Trois courroies défectueuses ont transformé le quotidien de la résidence « Closerie-Garonne », dans le quartier toulousain des Sept-Deniers, en enfer. Les résidents, dont de nombreuses personnes âgées, doivent monter à pied les cinq étages de leur immeuble d’une quarantaine de logements à cause de la panne de l’ascenseur. Ce qui est devenu un calvaire avec la canicule…
Trop, c’est trop ! Avec la canicule qui s’est abattue sur Toulouse ces derniers jours, les habitants de la résidence « Closerie-Garonne », dans le quartier des Sept-Deniers, ont l’impression d’être victimes d’une double punition. Déjà condamnés à grimper les cinq étages de leur immeuble à pied depuis de longues semaines, ils doivent en prime porter leurs courses dans une chaleur suffocante.

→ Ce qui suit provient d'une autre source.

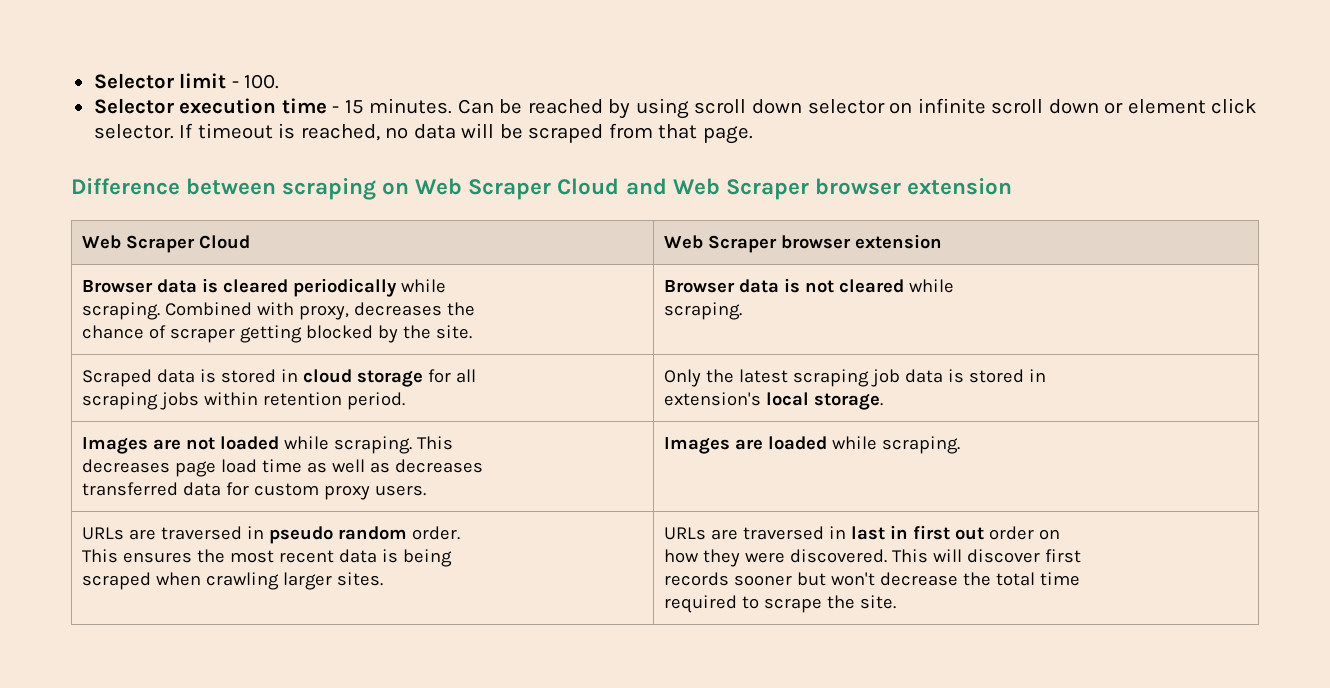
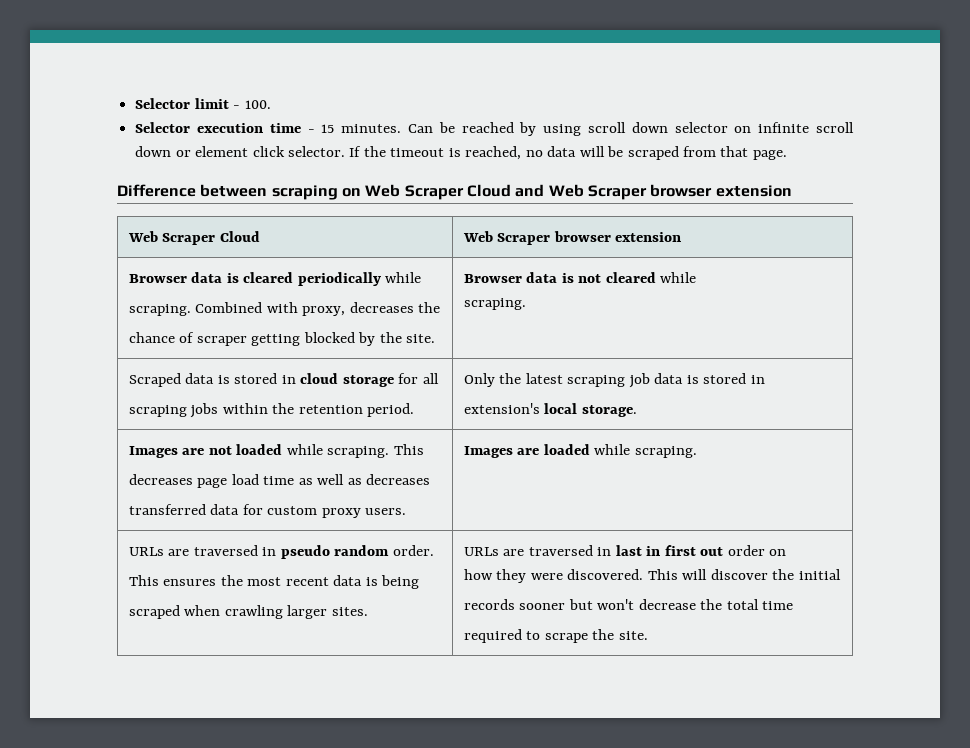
(194, 130) none -> [363,146,386,157] the
(259, 399) none -> [272,403,295,414] the
[1045,549,1082,563] first -> [772,569,841,580] the initial

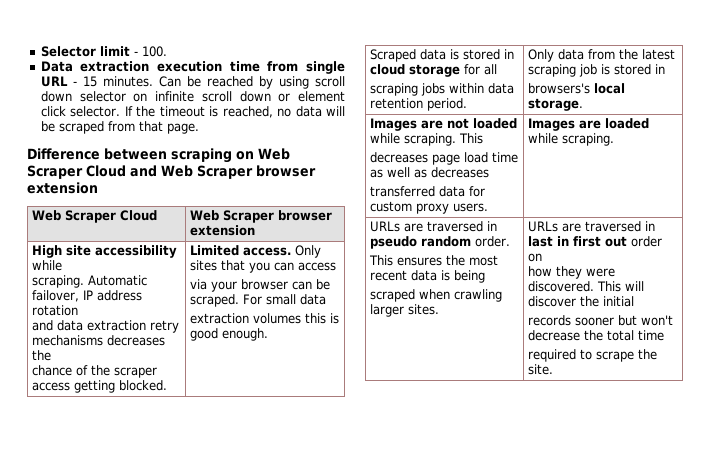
[135,122,301,133] Selector execution time -> [40,61,345,74] [40,76,68,87] Data extraction execution time from single URL
[128,272,422,286] [128,302,441,316] [128,332,436,346] [463,272,697,283] [463,298,526,310] Browser data is cleared periodically while // scraping. Combined with proxy, decreases the // chance of scraper getting blocked by the site. | Browser data is not cleared while // scraping. -> [32,245,178,258] [32,260,63,271] [32,275,148,288] [32,290,143,302] [32,305,79,316] [32,320,180,333] [32,335,166,346] [32,350,52,361] [32,365,158,378] [32,380,168,393] [190,245,322,258] [190,260,337,273] [190,279,331,292] [190,294,327,307] [190,313,340,324] [190,328,269,341] High site accessibility while // scraping. Automatic failover, IP address rotation // and data extraction retry mechanisms decreases the // chance of the scraper access getting blocked. | Limited access. Only sites that you can access // via your browser can be scraped. For small data // extraction volumes this is good enough.
[272,403,295,414] the -> [488,83,515,94] data
(495, 380) none -> [558,49,616,60] data from
[654,373,684,384] data -> (598, 70) none
[463,403,540,414] extension's -> [528,83,591,94] browsers's

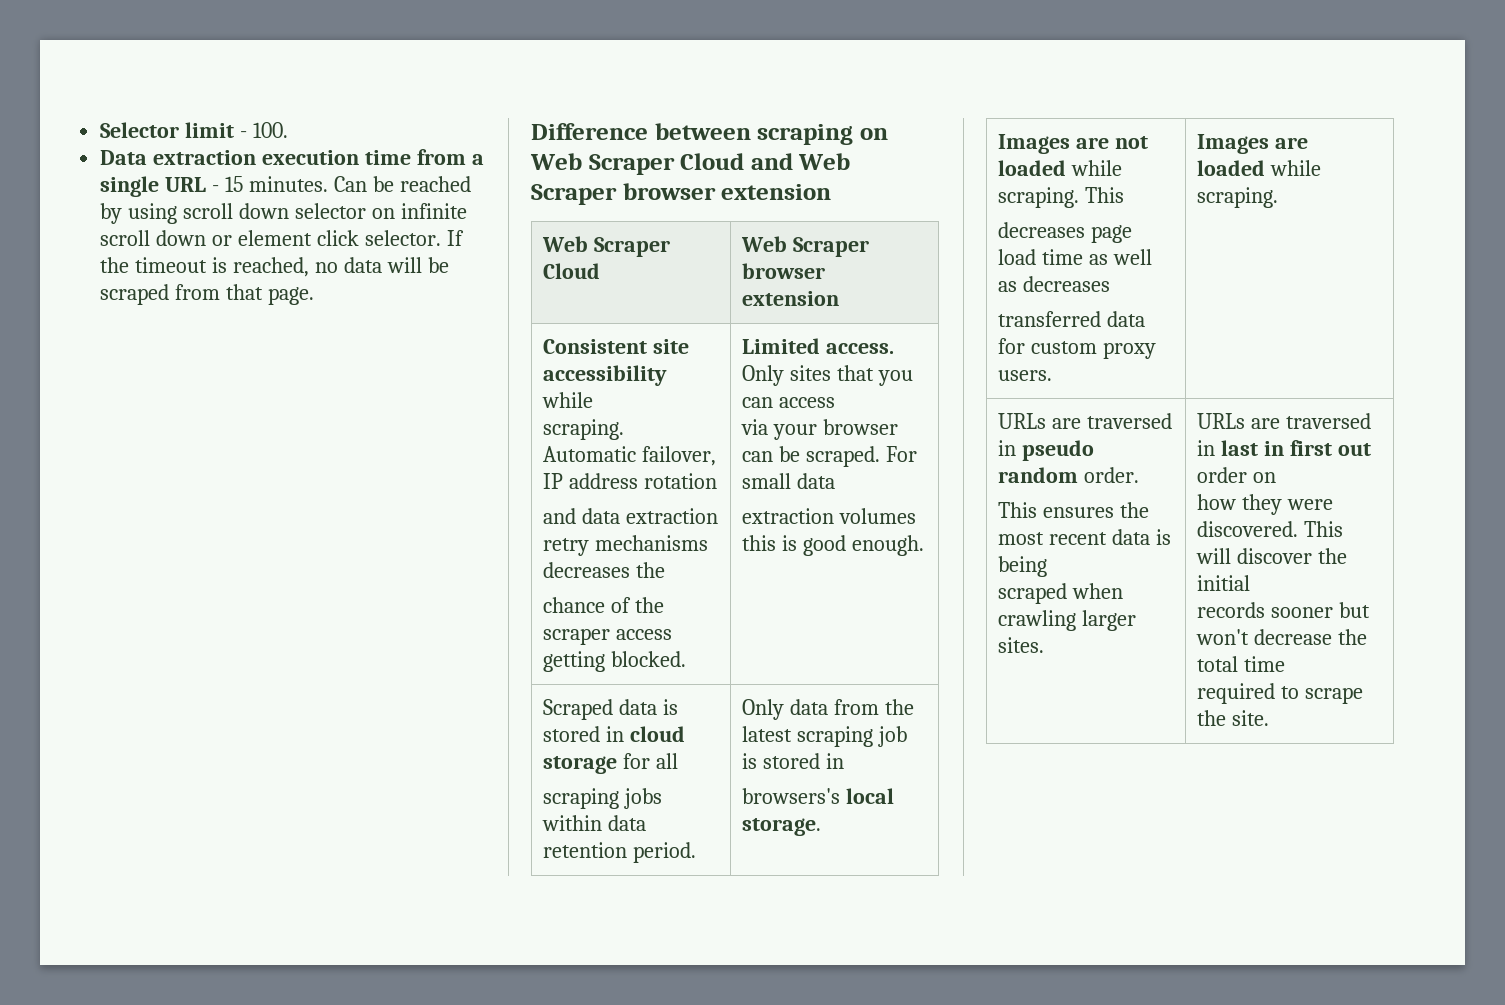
(299, 66) none -> [471,154,484,165] a
[32,245,63,258] High -> [543,339,648,354] Consistent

« C’est infernal, témoigne une membre du conseil syndical de la copropriété, voilà deux mois que notre ascenseur est tombé en panne et on n’a toujours pas de solution. Tout ça pour trois courroies défectueuses qui doivent être changées. » Car si le diagnostic est connu, les réparations, elles, se font attendre. « Il y a d’abord eu un litige avec l’ascensoriste Otis qui gère nos installations, explique la résidente, puisque la société considérait que la facture était à notre charge. Heureusement, après relecture de notre contrat, notre syndic a contesté cette interprétation et les frais de réparation, près de 4 000 euros, reviennent bien finalement à Otis. »
Des personnes âgées en souffrance
Quoi qu’il en soit, les jours passent et rien n’avance. « Chaque fois que nous appelons la Otis Line, on nous dit qu’il n’y a pas de date d’intervention prévue, alors qu’au syndic, on répond que l’ascensoriste attend toujours les pièces de son fournisseur », peste la résidente. Qui dit faux, qui dit vrai ? « Nous ne savons pas si Otis donne les bonnes raisons ou s’ils font traîner les réparations parce qu’elles sont à leur charge »…Il y a pourtant urgence. La situation est devenue intenable pour les habitants de l’immeuble qui galèrent un peu plus chaque jour. « Nous avons des personnes âgées qui ont des difficultés à descendre les escaliers. Ils ne peuvent que s’en remettre à la solidarité des voisins, poursuit la copropriétaire. Avec cette chaleur, ils sont quasiment condamnés à rester coincés dans leurs appartements. Nous avons même vu arriver de nouveaux voisins qui ont été contraints d’emménager au quatrième étage en montant toutes leurs affaires à la main »… Assurément pas la meilleure entrée en matière dans leur nouvel univers.
Le service après-vente laisse à désirer
Le plus inquiétant dans l’histoire est l’apparente indifférence de l’ascensoriste. « On sait que c’est un métier en tension et que c’est difficile de répondre à toutes les demandes, mais quand même, tout ceci commence à faire très long. » D’autant que la communication avec Otis n’est pas simple. Le numéro de téléphone de l’antenne toulousaine, pourtant affiché encore sur Internet, sonne dans le vide. Pour cause, la ligne a été interrompue et son siège fermé l’an dernier.
Reste donc la hotline en mode 08, pour tenter de joindre la société, comme nous avons essayé de le faire. Une certitude, le service après-vente laisse à désirer. « On espère qu’ils vont finir par prendre conscience de ce que nous endurons », plaident les résidents. Il en va du confort de vie d’une centaine de personnes… en pleine canicule.